- [PROBLEM DESCRIPTION]
The entries below contain a line with "(320, 214) none -> [381,118,413,129] your" and a line with "[518,128,639,144] [output-file] ->". Quote exactly those two lines and all lines between them.
───── DATA FOR ANALYSIS
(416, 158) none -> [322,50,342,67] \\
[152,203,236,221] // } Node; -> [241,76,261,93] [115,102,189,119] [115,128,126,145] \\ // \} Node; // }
──────────
───── DATA FOR ANALYSIS
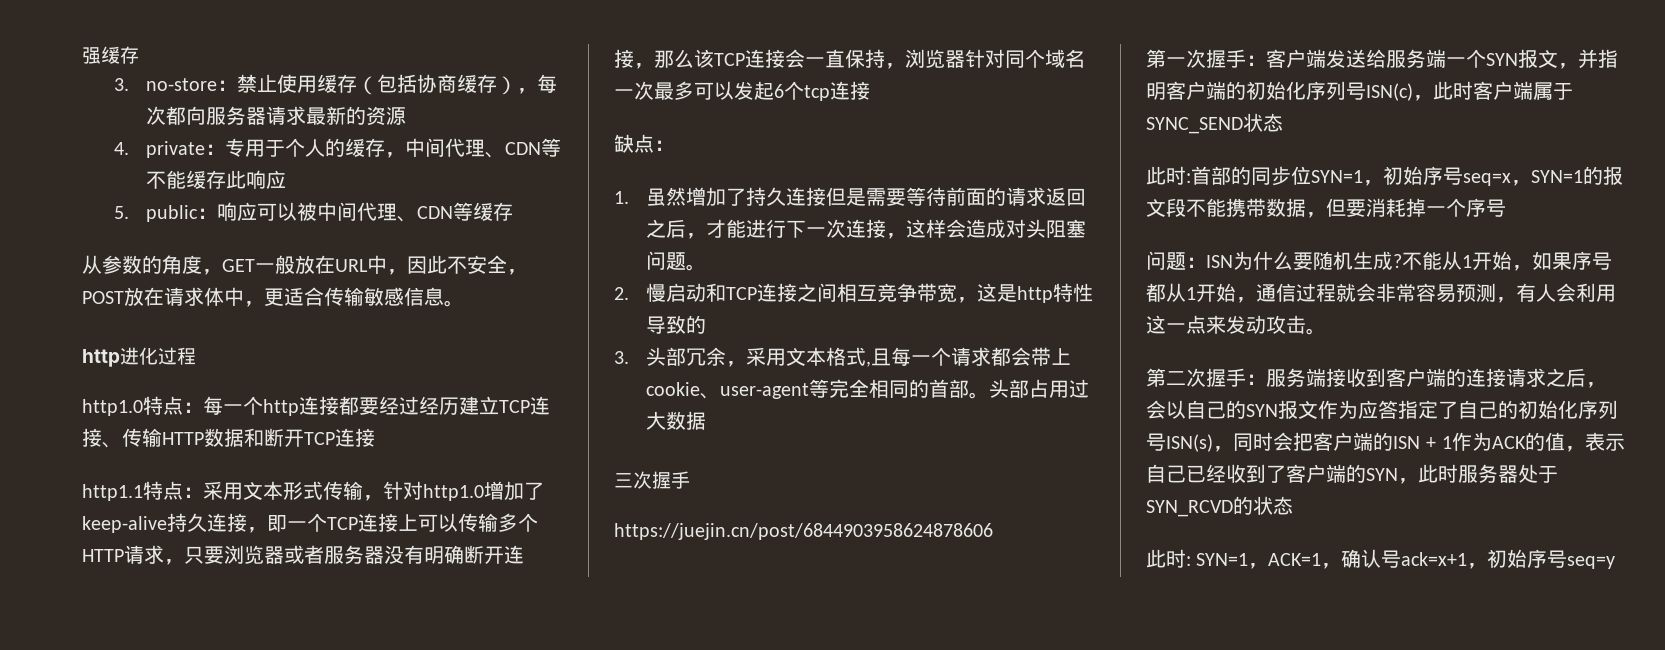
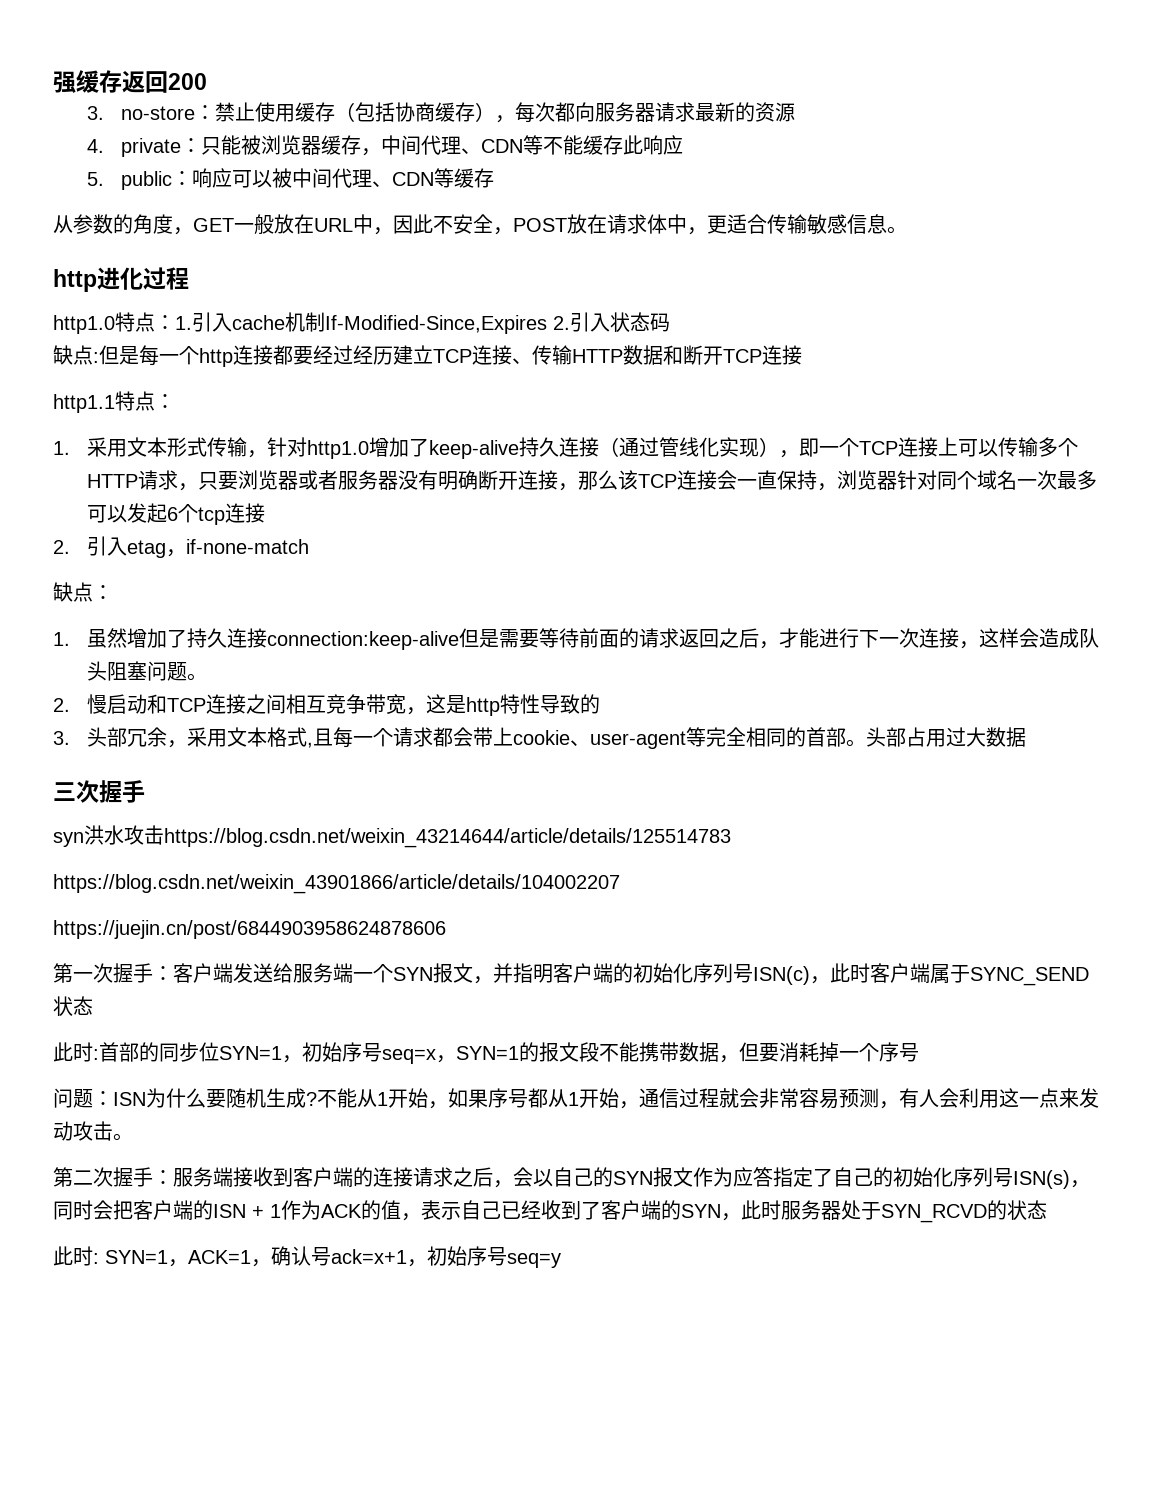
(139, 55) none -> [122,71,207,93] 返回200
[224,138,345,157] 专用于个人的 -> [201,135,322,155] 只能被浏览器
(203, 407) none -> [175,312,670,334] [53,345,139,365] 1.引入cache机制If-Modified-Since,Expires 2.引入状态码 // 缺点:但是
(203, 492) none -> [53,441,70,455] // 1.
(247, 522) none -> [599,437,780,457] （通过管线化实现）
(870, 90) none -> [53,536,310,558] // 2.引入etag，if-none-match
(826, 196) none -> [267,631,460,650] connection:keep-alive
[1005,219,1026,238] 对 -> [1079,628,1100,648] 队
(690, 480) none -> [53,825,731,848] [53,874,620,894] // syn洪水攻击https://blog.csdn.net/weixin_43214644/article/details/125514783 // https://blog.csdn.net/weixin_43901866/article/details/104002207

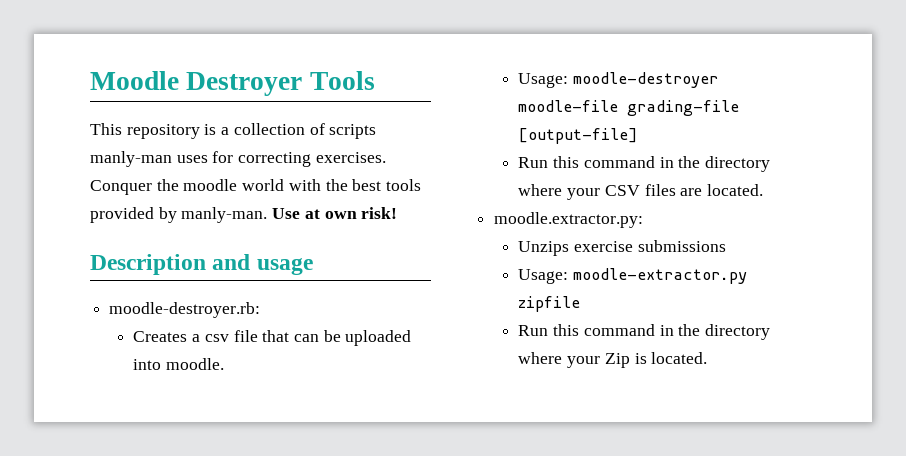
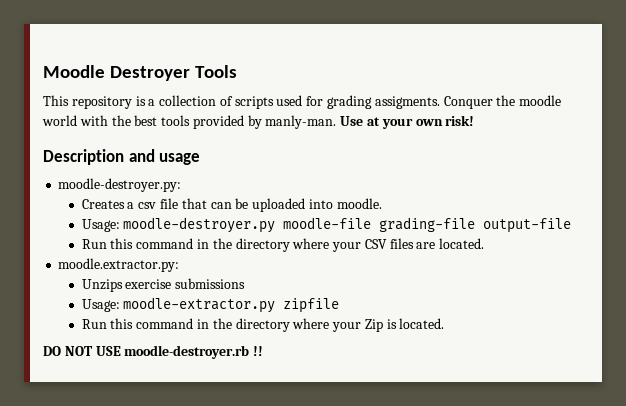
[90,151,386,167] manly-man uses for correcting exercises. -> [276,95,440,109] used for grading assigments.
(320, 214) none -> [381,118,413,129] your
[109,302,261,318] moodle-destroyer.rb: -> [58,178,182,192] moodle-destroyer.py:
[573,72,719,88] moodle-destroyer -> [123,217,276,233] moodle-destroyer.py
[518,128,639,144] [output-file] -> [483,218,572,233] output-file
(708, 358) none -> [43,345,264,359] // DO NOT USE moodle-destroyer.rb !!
──────────
───── DATA FOR ANALYSIS
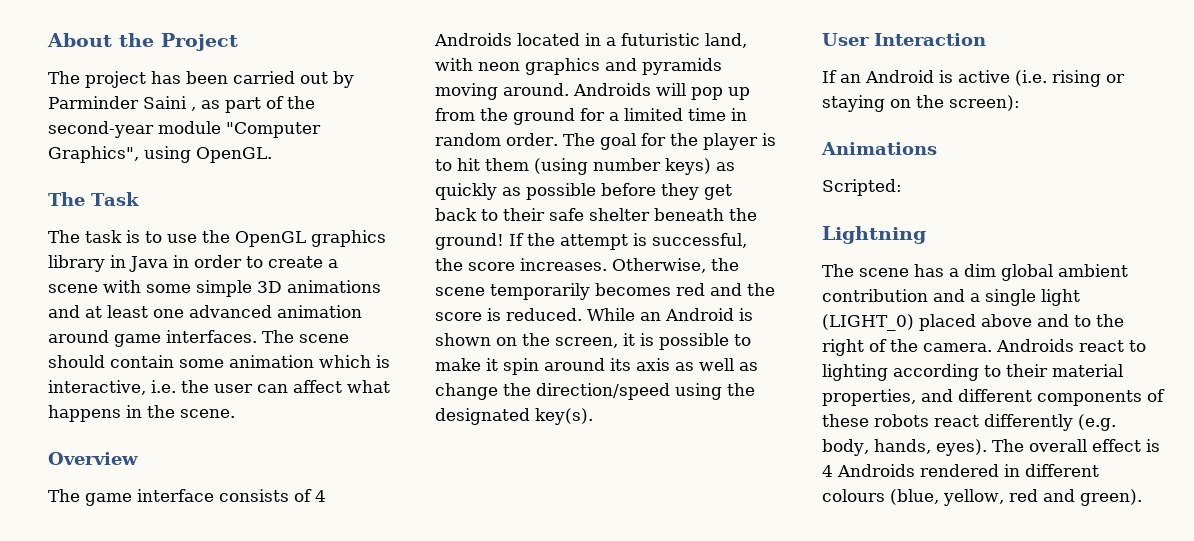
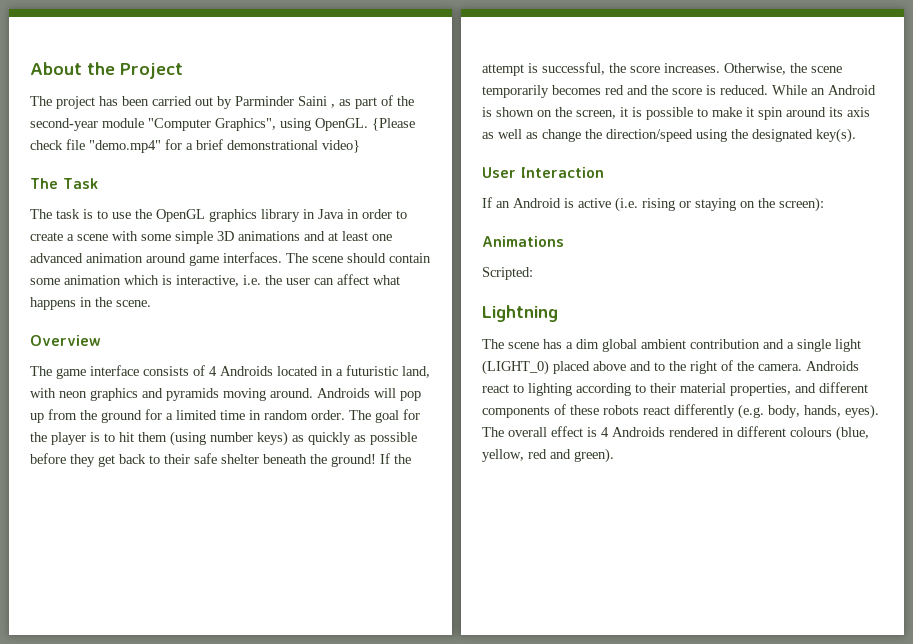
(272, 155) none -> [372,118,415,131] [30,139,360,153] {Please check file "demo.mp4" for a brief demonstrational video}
──────────
- [SOLUTION]
(320, 214) none -> [381,118,413,129] your
[109,302,261,318] moodle-destroyer.rb: -> [58,178,182,192] moodle-destroyer.py:
[573,72,719,88] moodle-destroyer -> [123,217,276,233] moodle-destroyer.py
[518,128,639,144] [output-file] -> [483,218,572,233] output-file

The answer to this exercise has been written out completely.